I recently bought a Prusa i3 from a Chinese manufacture, so going in I understood there was likely going to be a lot of work to get the printer running.
I wanted the prints that came off the printer to be the highest quality I could have. This meant I needed to know how to calibrate and optimize the settings for the printer.
Researching the topic online, I found the Triffid Hunter’s calibration guide. I planned on following the guide for calibration, but I ran into many hardware/design issues.
First, the Z-axis endstop was difficult to adjust, causing the nozzle to scrape along the heated bed a few times after misalignment. The endstop was attached to the z-axis smooth rod by a clamp that was tightened by a screw. This setup leads to near impossible calibration of the z-axis, but I did eventually calibrate the z-axis to an acceptable point.
Second, homing sequence also caused the nozzle to jam into the heated bed, possibly damaging it. This greatly exacerbated the process of calibrating the z-axis. Eventually I started to home the Z-axis off the bed, which “fixed” the problem.
Third, when starting to print, the hot-end took a long time to heat up, about 13 min. To put that into perspective, most people I have talked to say their printers heat up in a few minutes and after I fixed my hot-end my printer heats up in about a minute and a half. I originally tried fixing the heater by adjusting software settings including running the PID auto tuning G Code command, M303 P0 S200. After trying a few other software solutions that didn’t change anything, I measured the heater’s resistance and found it’s resistance was about 13 ohms. This meant with a 12 volt source, the power outputted would be about 12 watts, using the equation Power = Voltage * Current. I found some new heating elements online rated for 40 watts and it has worked great, although I only received the heater after gathering the data for this write up.
Fourth, the printer nozzle jammed many times. Often it was due to the hot-end cooling down too much. A few times the nozzle jammed because metal got stuck in the tip. This jam happened soon after the nozzle scraped along the hot-bed. To clean the tip I did a cold clean, which involves heating the hot-end to the melting point for the plastic being used and then waiting for the hot-end to cool down. The cool temperature I found best to work for PLA was 70 C.

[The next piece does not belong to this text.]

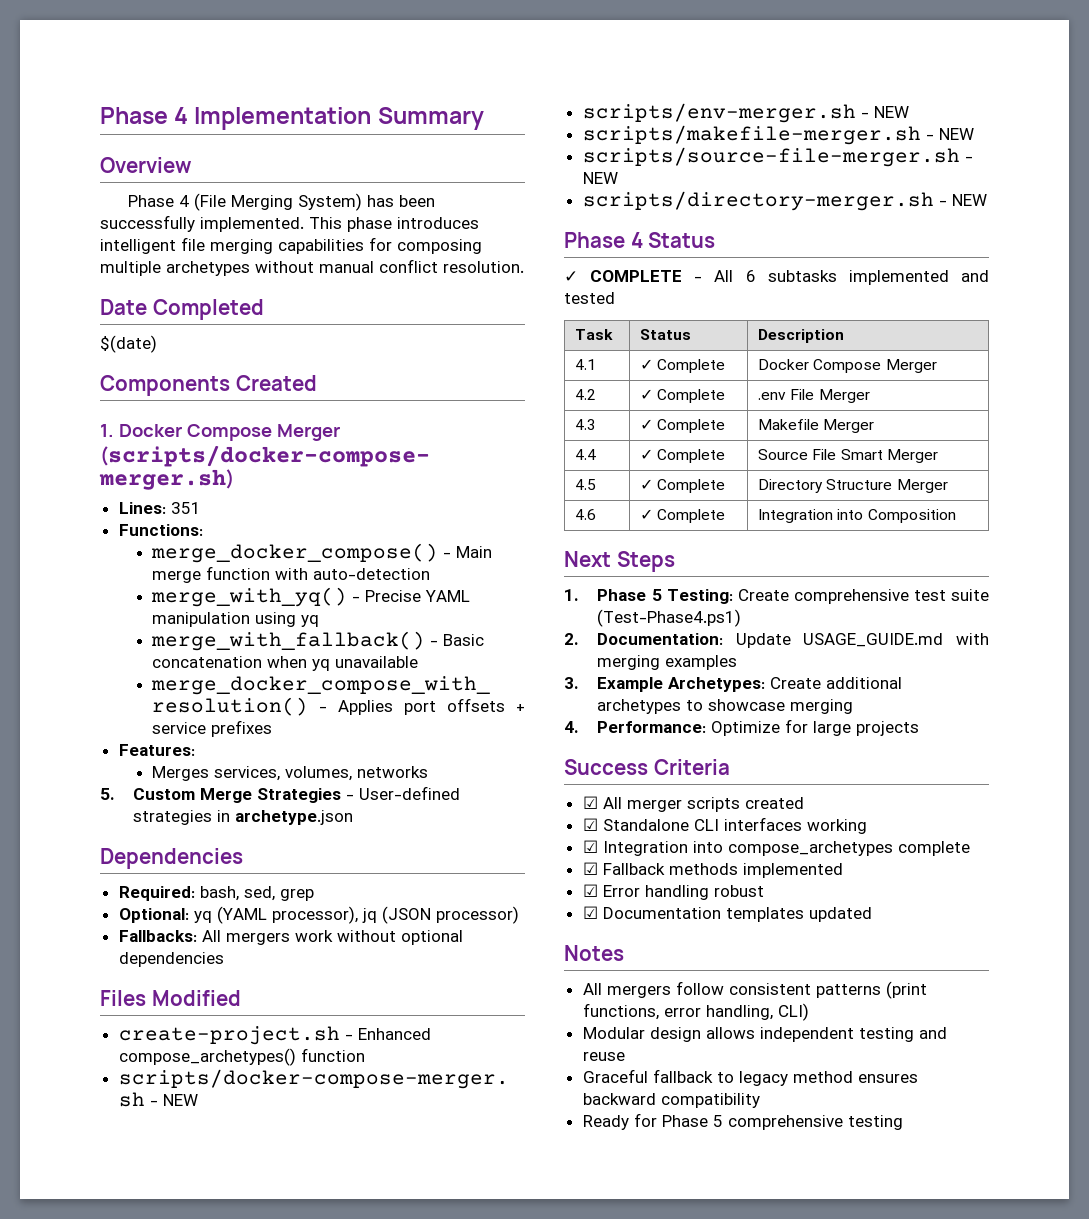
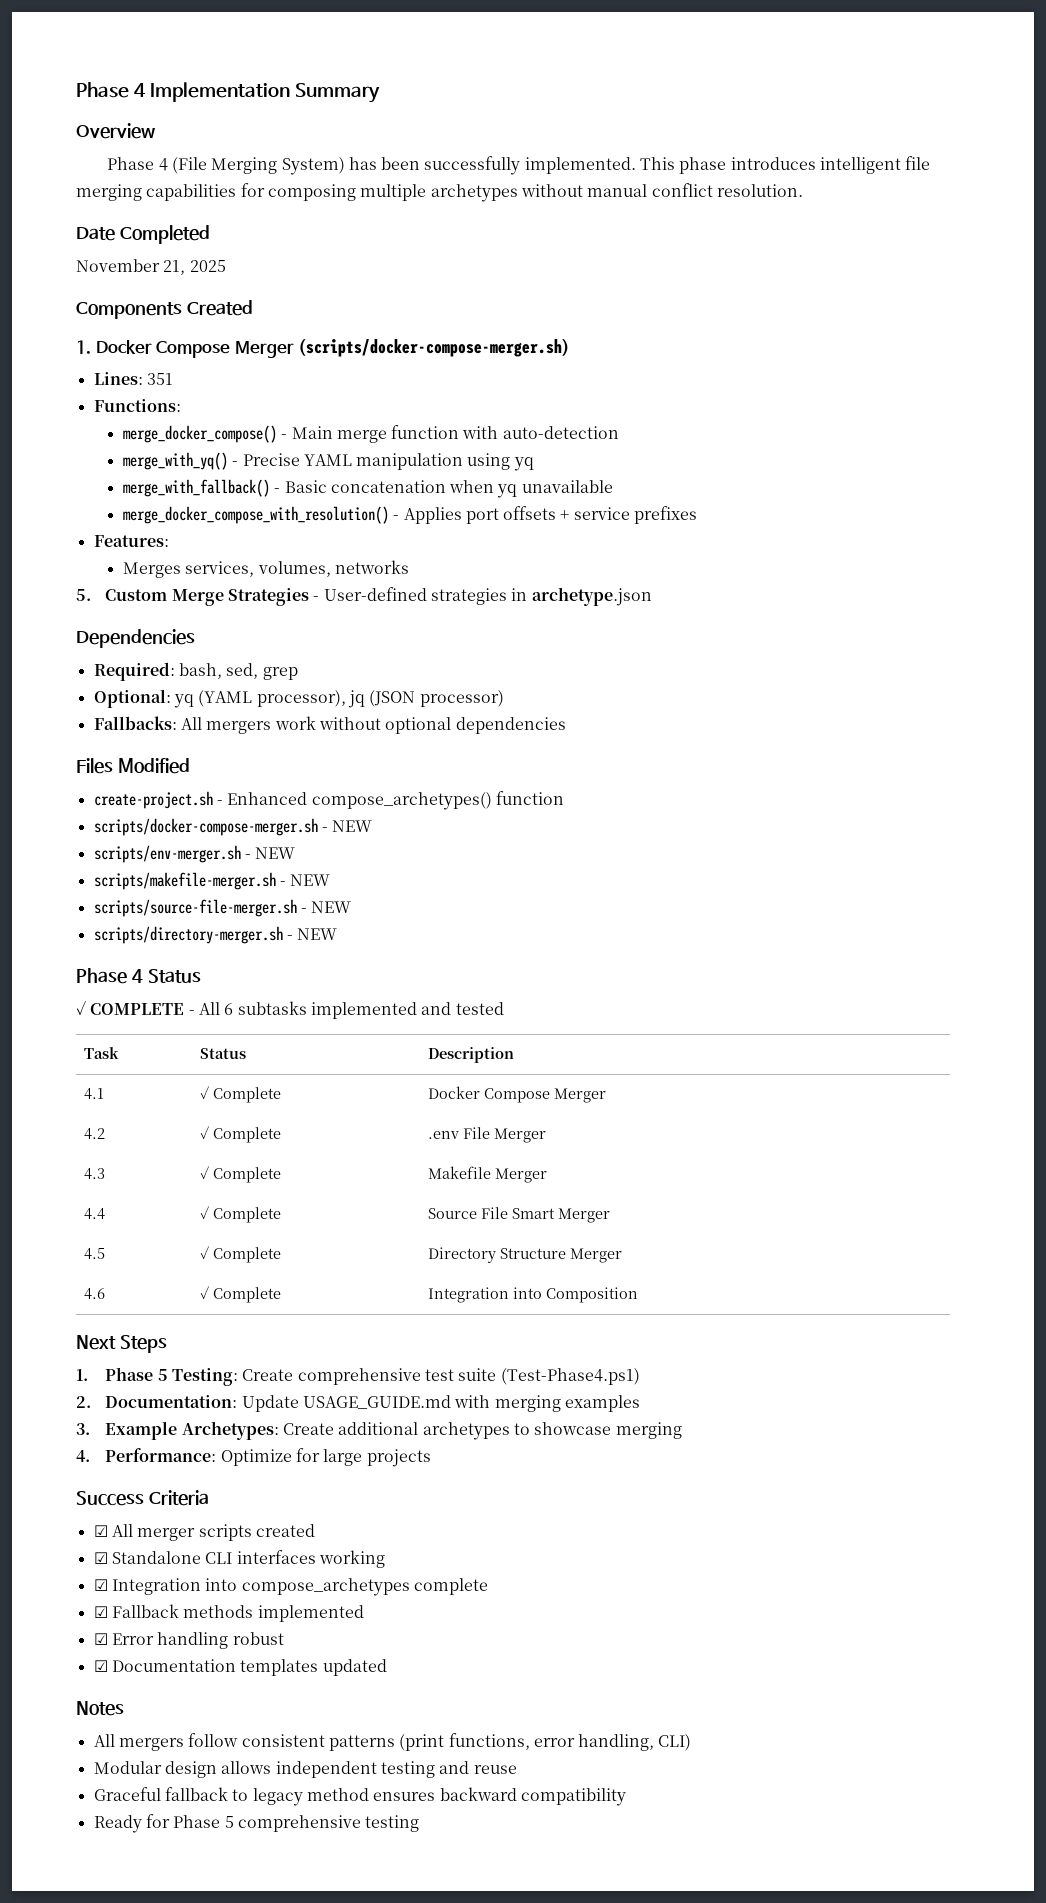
- $(date)
+ November 21, 2025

Finally, bed adhesion was a big issue, as many 3D printer owners’ know. Knowing about this issue going into this project didn’t help me. I bought some generic purple glue stick after reading that any glue stick that said it was acid free and washable would work. This glue stick gave false impressions, yes it did help the PLA adhere better than nothing, but it still often failed. This led me to try Elmer’s white glue stick at the recommendation of some fellow printer owners. In order for the PLA to stick, the glue stick must be slightly rough, and then I haven’t had a print come off or warp since.
For testing, I created a spreadsheet that would contain every test print I made along with all the setting of the printer for that print. For ease of comparing tests, I also included a note on what I was trying to test. After the print I recorded comments about the print quality.
While trying to diagnose the issues above, I ran some test prints and recorded my findings. I found that increasing the jerk made corners more defined. The drawback to increasing the jerk was it also increased the stress on the printer. Trying to combat the stress on the printer, I found increasing the acceleration while decreasing the jerk kept the definition in the corners while lessening the stress.